● EXERCISE BRIEF
Images excluded, reproduce each line of the records exactly as it stands.

(Stored entries)
■ ■ ■

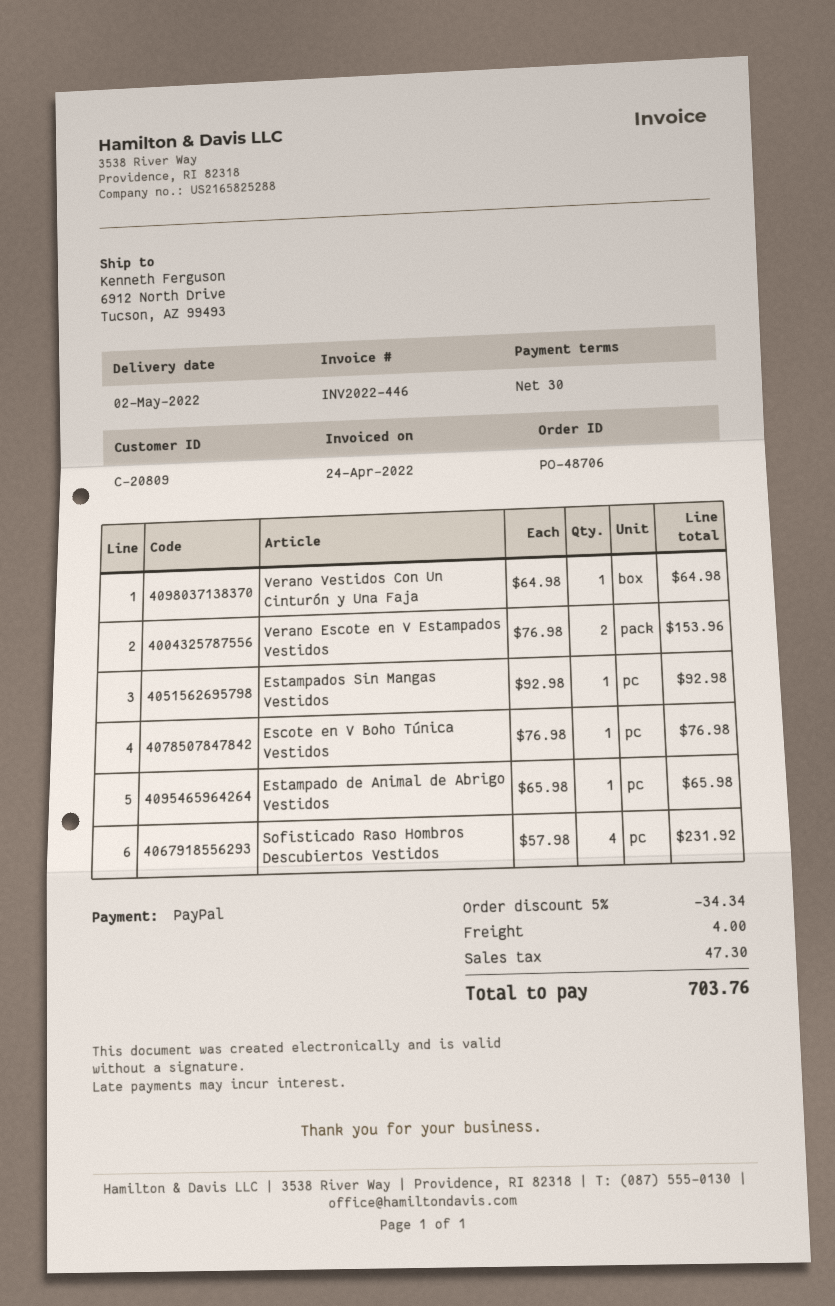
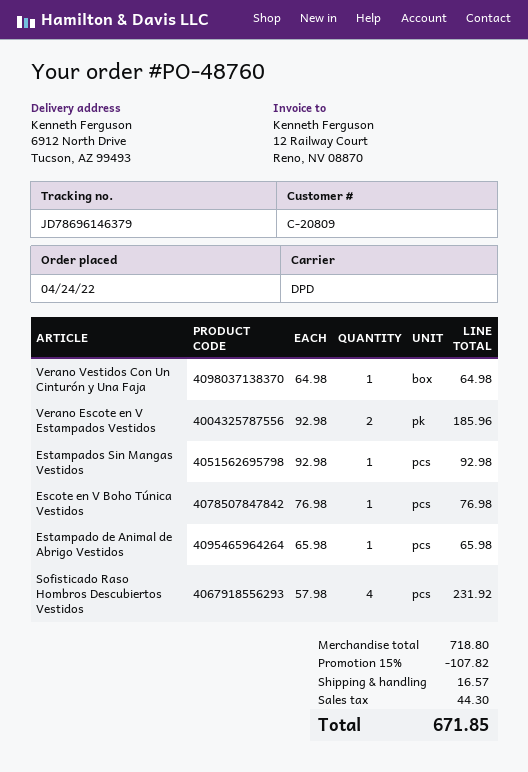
order number: PO-48706 -> PO-48760
Verano Escote en V Estampados Vestidos: 2 x 76.98 = 153.96 -> 2 x 92.98 = 185.96
discount: 5% = 34.34 -> 15% = 107.82
shipping: 4.00 -> 16.57
tax: 47.30 -> 44.30
total: 703.76 -> 671.85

■ ■ ■

● COMPLETED EXERCISE
order number: PO-48706 -> PO-48760
Verano Escote en V Estampados Vestidos: 2 x 76.98 = 153.96 -> 2 x 92.98 = 185.96
discount: 5% = 34.34 -> 15% = 107.82
shipping: 4.00 -> 16.57
tax: 47.30 -> 44.30
total: 703.76 -> 671.85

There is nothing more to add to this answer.